Das bedeutet nicht, dass da vernehmungstechnisch alles optimal läuft, aber ich finde es kurz gesagt ziemlich anmassend, wenn Leute - damit bist jetzt nicht nur du gemeint - meinen darüber ein Qualitätsurteil abgeben zu dürfen, wenn sie noch nie vor dem Problem einer Vernehmung gestanden haben, geschweige denn sich mal intensiv wissenschaftlich mit Suggestionen und psychischem Druck in Vernehmungen auseinandergesetzt haben.
Im Fall Böhringer sind aber ohnehin keinerlei Anzeichen erkennbar, dass die Reid-Methode angewendet worden sein könnte. Dies insbesondere, da die Phase 2 klar erkennbar eben keine Zeugenvernehmung mehr ist. Da geht es nicht mehr um Informationsgewinnung, sondern lediglich darum die geständnisfördernden Faktoren zu maximieren und gleichzeitig die geständnishemmenden Faktoren zu minimieren. Selbst wenn Bence in seinem gesamten Jura-Studium nur 3 Vorlesung besucht haben sollte, hätte er das niemals mit einer Zeugenvernehmung verwechseln können. Ich sehe zumindest keine, wenn das bei Dir anders ist, bitte ich darum, die Indizien dafür mal zu benennen.
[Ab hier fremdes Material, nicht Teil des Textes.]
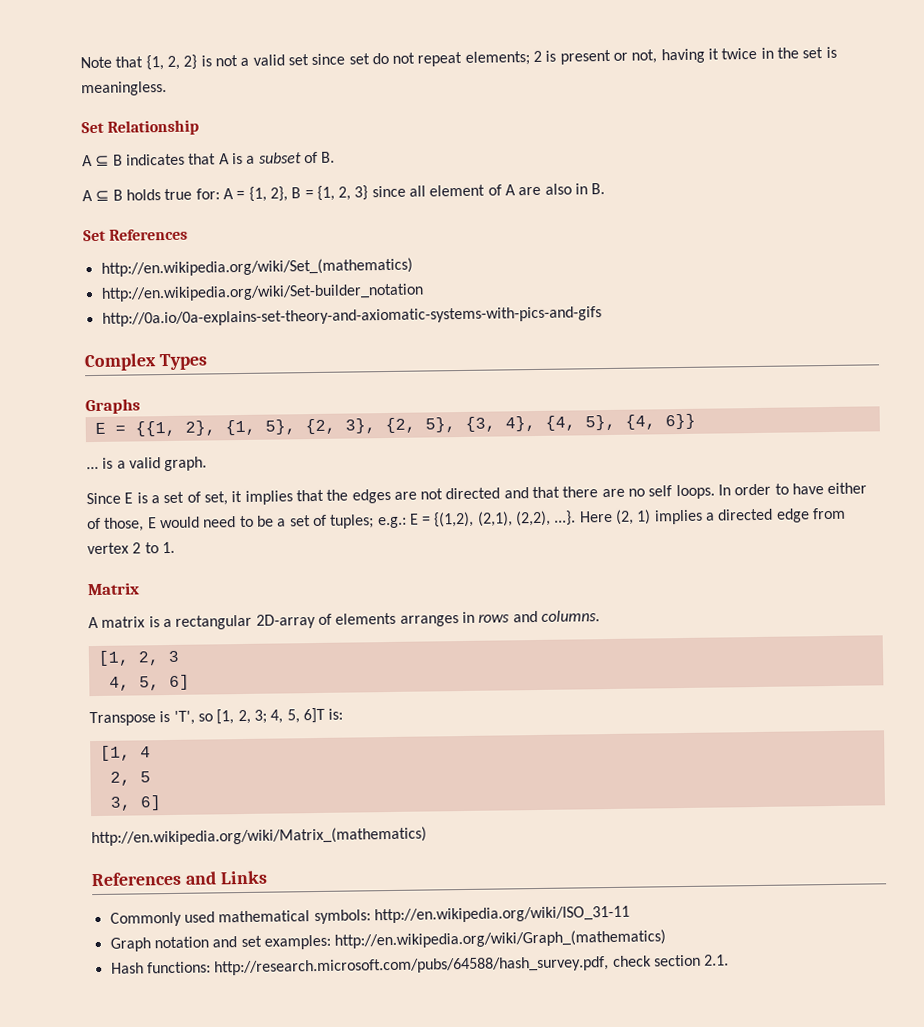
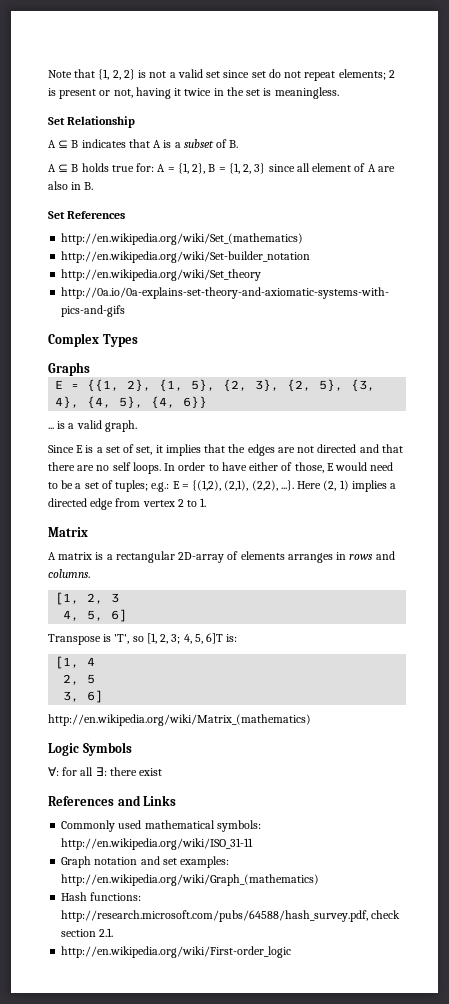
(424, 292) none -> [61,269,262,281] // http://en.wikipedia.org/wiki/Set_theory
(427, 836) none -> [48,742,132,756] [48,767,163,776] // Logic Symbols // ∀: for all ∃: there exist
(730, 960) none -> [61,946,292,958] // http://en.wikipedia.org/wiki/First-order_logic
Zu der Kernaussage ist zu sagen, dass es richtig ist, dass sich der Zeuge auch Richtung Beschuldigter plappern darf. Allerdings ist er ab einer gewissen Verdachtsstärke als Beschuldigter zu belehren. Dazu reicht allerdings nicht, dass er rein hypothetisch als Täter in Betracht kommt. Es muss da schon zureichende tatsächliche Anhaltspunkte für geben.
Denn auch da ist die Polizei der Wahrheitsfindung verpflichtet und nicht Wächter einer möglichst optimalen Verteidigung. Bei Bence darf man da aber ohnehin etwas großzügiger sein, da man durchaus davon ausgehen darf, dass ein Jurastudent diesbezüglich seine Recht kennt.